I hate the whole gift card racket, and resisted joining in it for a long time. A lot of people say they like spend they can manufacture sitting at their computer, but not me: I prefer to go out and buy something physical that I can keep track of and be responsible for depositing, liquidating, etc. The whole idea of relying on the US Postal Service or UPS for a smooth cycle of spend is antithetical to me.

But, it is very lucrative.

So in March I continued my experiments with Staples $100 gift cards, purchased using my US Bank Club Carlson Business card, which gives 1% cash back on Staples purchases over $200. Ultimately I ended up liquidating those gift cards by paying actual bills using Evolve Money, rather than turning them back into cash.

American Express Gift Cards

I also made my first American Express gift card purchases. I really dislike the whole rigamarole of clicking through portals, checking and double-checking address information, and then having to wait with bated breath to find out whether my order was even approved. If it is, terrific, I get to wait around at home so I can sign for the cards when they finally arrive.

But, it is very lucrative.

So I began experimenting with those, and ended up earning some points and cash back that way as well, although the long turnaround time made it next-to-useless for the purposes of the competition itself.

Alaska Airlines debit card

We found out earlier this year that the Bank of America Alaska Airlines debit card would be retired on May 31 (3 weeks left!). While I did have the card, and was already using it casually, the news that the card would be going away really inspired me to get as much value from the card as possible while it was still around.

I had previously split my Walmart activities between money orders and bill payments more or less randomly, depending on my mood and whether I had an upcoming payment due date. But in March, I resolved to push every single dollar of Walmart bill payments through my rewards-earning debit card, and ended up earning over 17,000 Alaska miles during the month, worth $265 at Frequent Miler's fair trading price of 1.56 cents each.

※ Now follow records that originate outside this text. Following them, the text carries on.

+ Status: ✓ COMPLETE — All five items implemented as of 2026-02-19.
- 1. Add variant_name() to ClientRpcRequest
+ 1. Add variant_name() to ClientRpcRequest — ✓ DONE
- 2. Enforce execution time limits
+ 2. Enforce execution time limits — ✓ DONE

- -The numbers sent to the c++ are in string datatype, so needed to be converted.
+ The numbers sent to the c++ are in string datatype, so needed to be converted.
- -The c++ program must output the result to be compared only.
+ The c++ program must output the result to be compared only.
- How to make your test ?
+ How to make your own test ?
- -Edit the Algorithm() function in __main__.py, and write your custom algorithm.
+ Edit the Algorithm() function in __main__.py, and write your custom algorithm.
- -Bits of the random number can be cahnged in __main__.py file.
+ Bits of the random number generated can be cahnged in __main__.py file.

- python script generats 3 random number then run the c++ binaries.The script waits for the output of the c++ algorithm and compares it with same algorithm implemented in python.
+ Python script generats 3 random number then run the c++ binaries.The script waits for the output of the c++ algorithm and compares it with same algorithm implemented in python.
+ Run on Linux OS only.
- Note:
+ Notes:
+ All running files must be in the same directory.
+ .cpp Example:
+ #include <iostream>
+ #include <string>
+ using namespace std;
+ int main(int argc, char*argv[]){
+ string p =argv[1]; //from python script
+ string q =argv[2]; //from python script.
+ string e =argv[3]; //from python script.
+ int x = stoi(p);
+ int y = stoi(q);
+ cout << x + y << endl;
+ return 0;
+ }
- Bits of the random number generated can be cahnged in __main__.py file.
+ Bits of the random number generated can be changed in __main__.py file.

Unfortunately, as I explained during the competition, virtually none of those miles ended up counting towards my final score, since for any given dollar of "bankroll" remaining at the end of the day, I'd be better off counting credit card spend instead of debit card rewards.


The March manufactured spending competition was a very rewarding experience for me: it helped me raise my game, inspired me to try out some techniques I had only read about before, and introduced me to a lot of great bloggers off the beaten path.

Now I'm really looking forward to meeting some of those bloggers and many of our readers in Charlotte, where I hope to learn a whole lot more!